# [WHAT IS NEEDED]
Set each record down exactly, excluding all images.

[Before and after images]

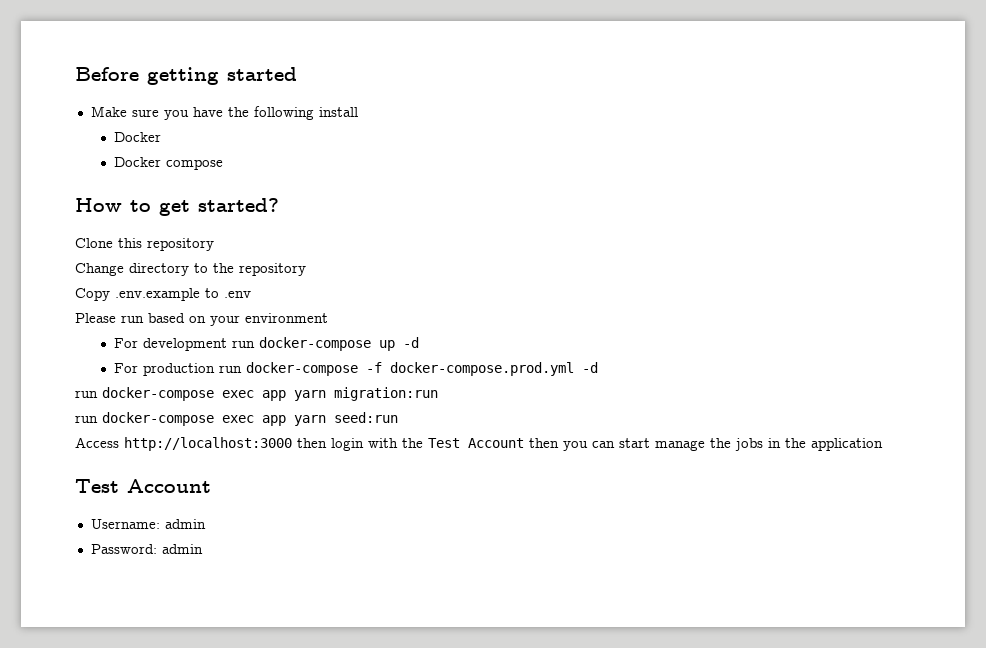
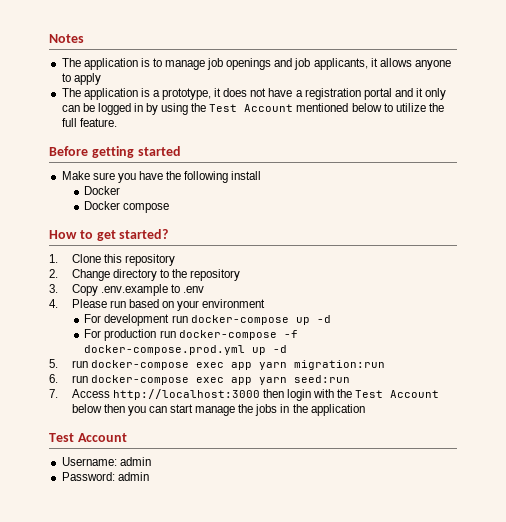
+ Notes
+ The application is to manage job openings and job applicants, it allows anyone to apply
+ The application is a prototype, it does not have a registration portal and it only can be logged in by using the Test Account mentioned below to utilize the full feature.
- Clone this repository
+ 1. Clone this repository
- Change directory to the repository
+ 2. Change directory to the repository
- Copy .env.example to .env
+ 3. Copy .env.example to .env
- Please run based on your environment
+ 4. Please run based on your environment
- For production run docker-compose -f docker-compose.prod.yml -d
- run docker-compose exec app yarn migration:run
+ For production run docker-compose -f docker-compose.prod.yml up -d
+ 5. run docker-compose exec app yarn migration:run
- run docker-compose exec app yarn seed:run
+ 6. run docker-compose exec app yarn seed:run
- Access http://localhost:3000 then login with the Test Account then you can start manage the jobs in the application
+ 7. Access http://localhost:3000 then login with the Test Account below then you can start manage the jobs in the application

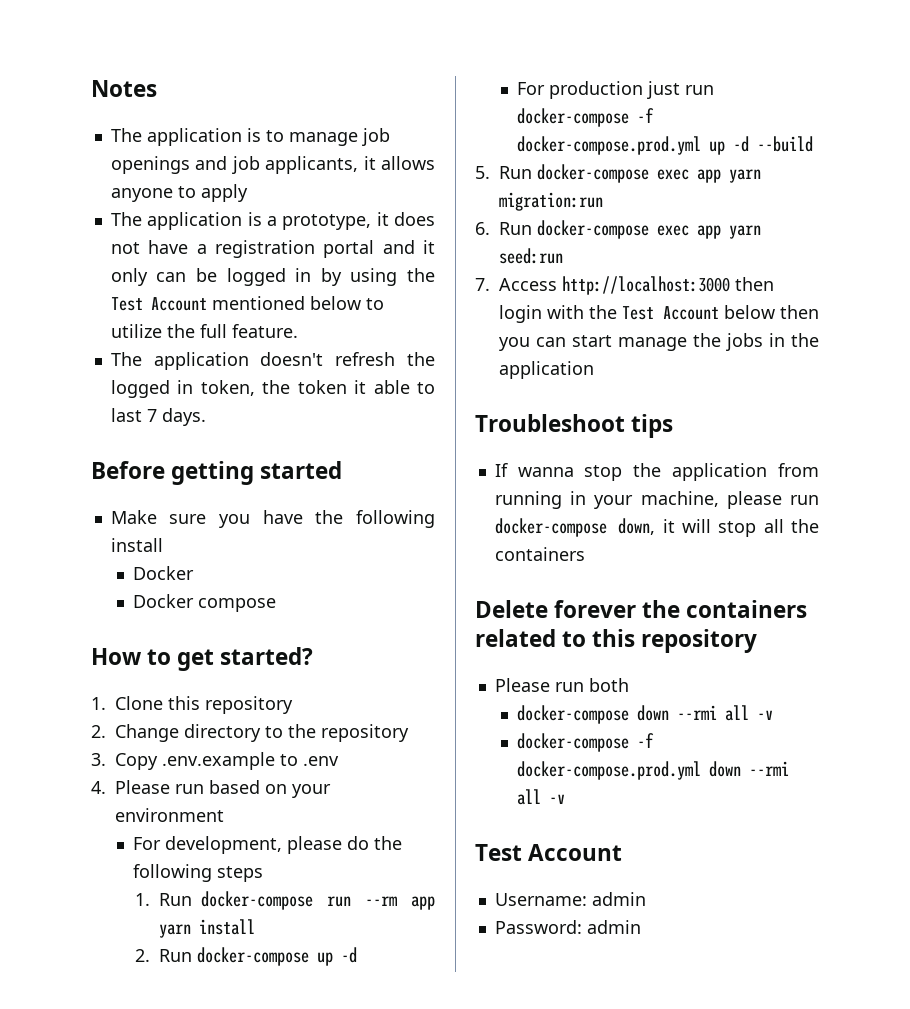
+ The application doesn't refresh the logged in token, the token it able to last 7 days.
- For development run docker-compose up -d
+ For development, please do the following steps
+ 1. Run docker-compose run --rm app yarn install
+ 2. Run docker-compose up -d
- For production run docker-compose -f docker-compose.prod.yml up -d
+ For production just run docker-compose -f docker-compose.prod.yml up -d --build
- 5. run docker-compose exec app yarn migration:run
+ 5. Run docker-compose exec app yarn migration:run
- 6. run docker-compose exec app yarn seed:run
+ 6. Run docker-compose exec app yarn seed:run
+ Troubleshoot tips
+ If wanna stop the application from running in your machine, please run docker-compose down, it will stop all the containers
+ Delete forever the containers related to this repository
+ Please run both
+ docker-compose down --rmi all -v
+ docker-compose -f docker-compose.prod.yml down --rmi all -v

# [TASK RESPONSE]
+ Notes
+ The application is to manage job openings and job applicants, it allows anyone to apply
+ The application is a prototype, it does not have a registration portal and it only can be logged in by using the Test Account mentioned below to utilize the full feature.
- Clone this repository
+ 1. Clone this repository
- Change directory to the repository
+ 2. Change directory to the repository
- Copy .env.example to .env
+ 3. Copy .env.example to .env
- Please run based on your environment
+ 4. Please run based on your environment
- For production run docker-compose -f docker-compose.prod.yml -d
- run docker-compose exec app yarn migration:run
+ For production run docker-compose -f docker-compose.prod.yml up -d
+ 5. run docker-compose exec app yarn migration:run
- run docker-compose exec app yarn seed:run
+ 6. run docker-compose exec app yarn seed:run
- Access http://localhost:3000 then login with the Test Account then you can start manage the jobs in the application
+ 7. Access http://localhost:3000 then login with the Test Account below then you can start manage the jobs in the application

+ The application doesn't refresh the logged in token, the token it able to last 7 days.
- For development run docker-compose up -d
+ For development, please do the following steps
+ 1. Run docker-compose run --rm app yarn install
+ 2. Run docker-compose up -d
- For production run docker-compose -f docker-compose.prod.yml up -d
+ For production just run docker-compose -f docker-compose.prod.yml up -d --build
- 5. run docker-compose exec app yarn migration:run
+ 5. Run docker-compose exec app yarn migration:run
- 6. run docker-compose exec app yarn seed:run
+ 6. Run docker-compose exec app yarn seed:run
+ Troubleshoot tips
+ If wanna stop the application from running in your machine, please run docker-compose down, it will stop all the containers
+ Delete forever the containers related to this repository
+ Please run both
+ docker-compose down --rmi all -v
+ docker-compose -f docker-compose.prod.yml down --rmi all -v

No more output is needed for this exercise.